On Tuesday, October 6th 2020, Mars had a close encounter with Earth, albeit some 62 million km (38.6 million miles) from my back garden in Brisbane.
On that evening, Fear and Dread also stalked the night skies in Brisbane, namely the 2 small moons of Mars, Phobos (Fear) and Deimos (Dread). Both moons were discovered in 1877 by Asaph Hall. Ninety-four years later, NASA's Mariner 9 spacecraft got a much better look at the two moons from its orbit around Mars.
I managed to record images of these diminutive moons of Mars from my back garden in Brisbane, around 22:00 on 6th October 2020. Intermittent clouds meant that I didn't record the LRGB frames until 1 hour later.
Mars is 6794.0 km in diameter and had an apparent size of 23 arc secs when I captured these images, shining with a magnitude of -2.57.
Phobos had a magnitude of 10.6 located some 30 arc secs from the disc of Mars, with Deimos a little dimmer at magnitude 11.7 and further away at 73 arc secs.

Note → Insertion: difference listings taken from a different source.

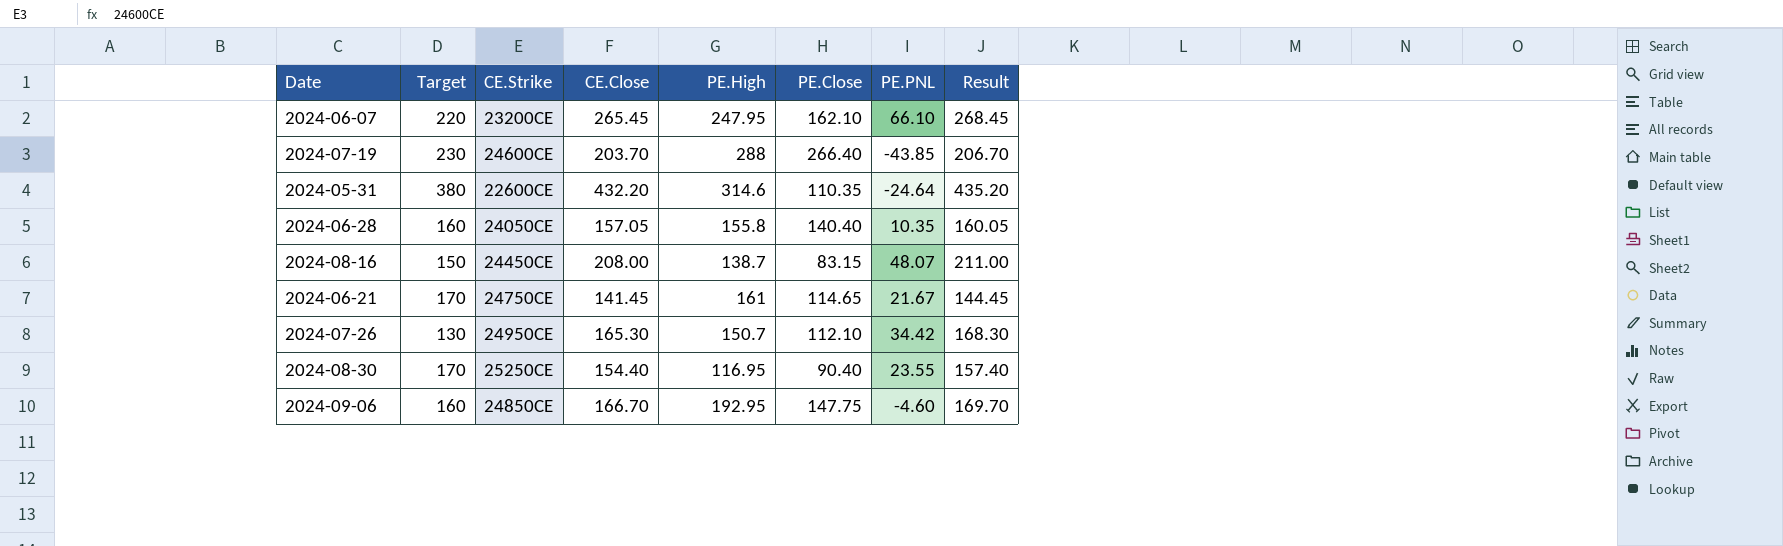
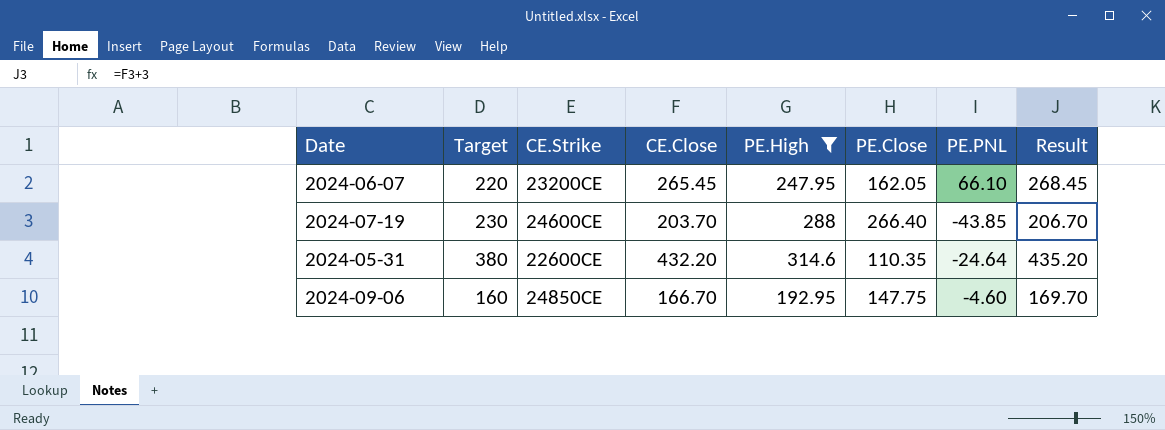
filter: none -> PE.High >= 192.95
2024-06-07 | PE.Close: 162.10 -> 162.05

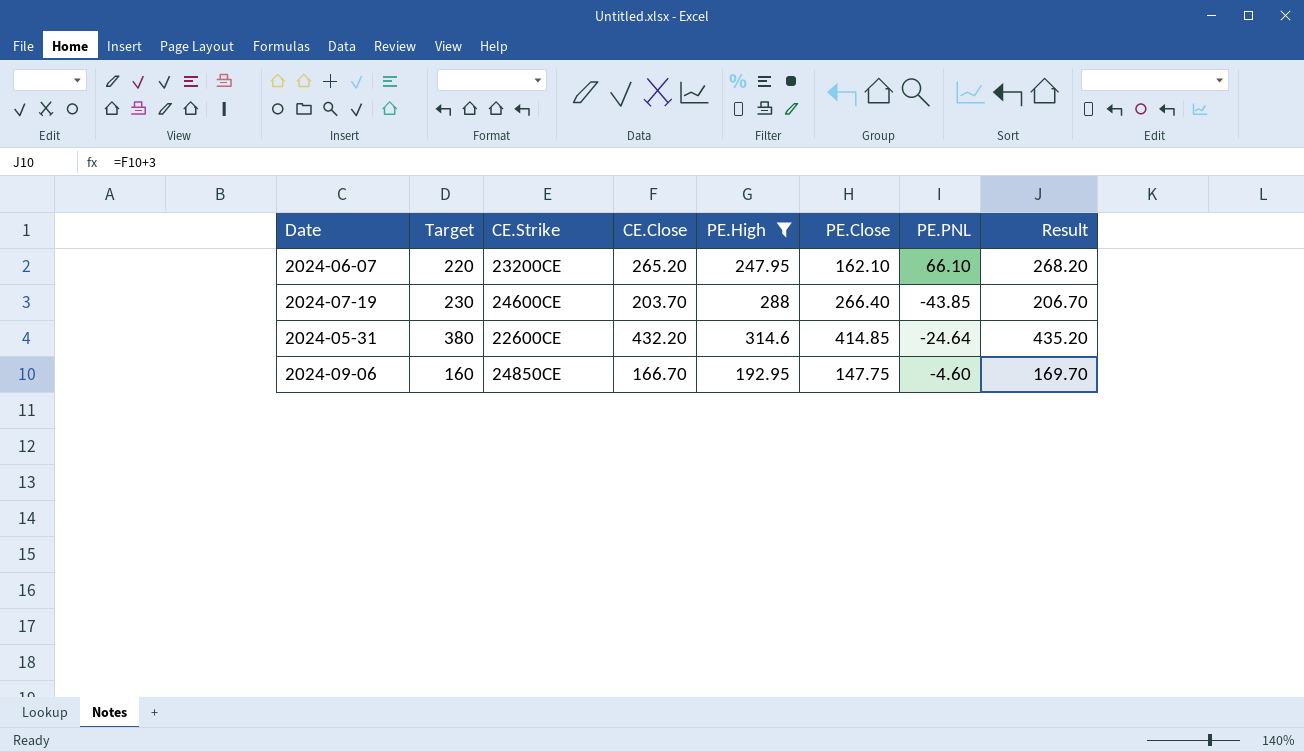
2024-06-07 | CE.Close: 265.45 -> 265.20
2024-06-07 | PE.Close: 162.05 -> 162.10
2024-06-07 | Result: 268.45 -> 268.20
2024-05-31 | PE.Close: 110.35 -> 414.85

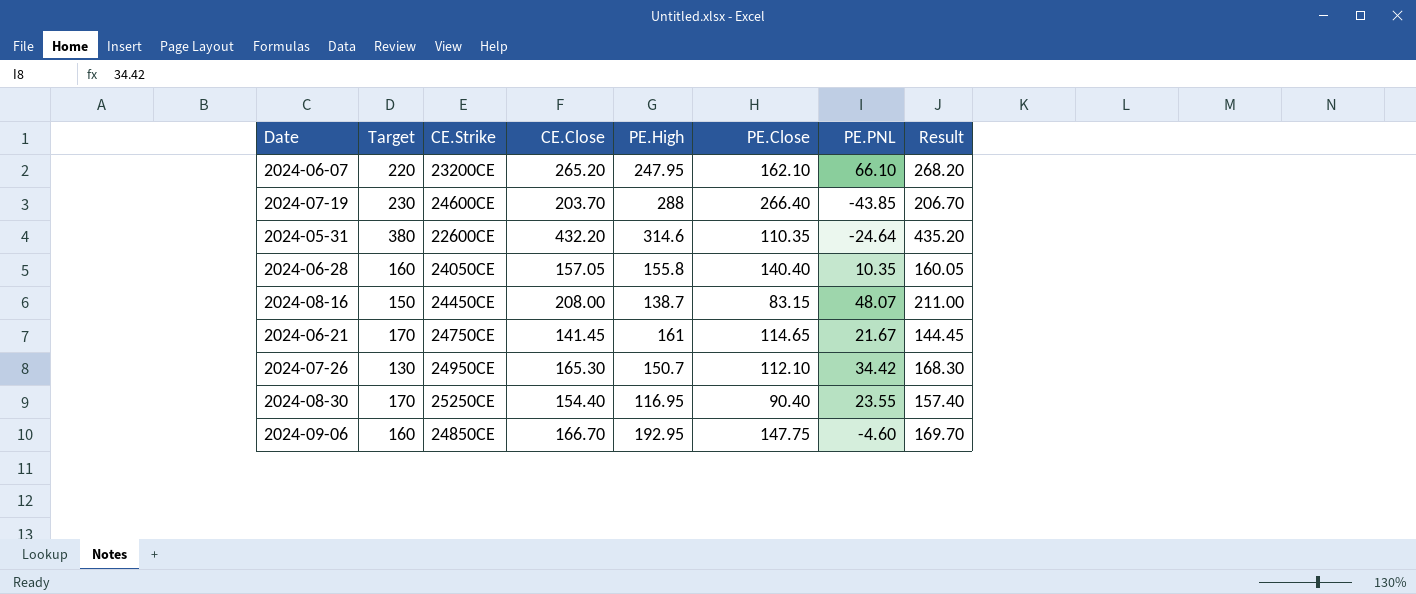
filter: PE.High >= 192.95 -> none
2024-05-31 | PE.Close: 414.85 -> 110.35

The larger moon is Phobos, a small, irregularly shaped object measuring just 22.7 km across with an orbit that places it closer to Mars than Deimos. Compared to Earth’s own Moon — which orbits at a distance of 384,403 km away from our planet — Phobos orbits at an average distance of only 9,377 km above Mars. Phobos is seven times more massive than Mars’s outer moon, Deimos.
Mars’ second moon is Deimos. It is even smaller, measuring just 12.6 km across, and is also less irregular in shape. Its orbit places it much farther away from Mars, at a distance of 23,460 km, which means that Deimos takes 30.35 hours to complete an orbit around Mars.
I have overlaid my LRGB image over the blown-out disc of Mars, which I had to grossly over-expose to record the much fainter moons. I have also uploaded a Screen Capture from SkyTools 4 Imaging to identify the moons.
Tak Mewlon 210 F11.5, Tak x1.6 Extender, ASI290MM Camera.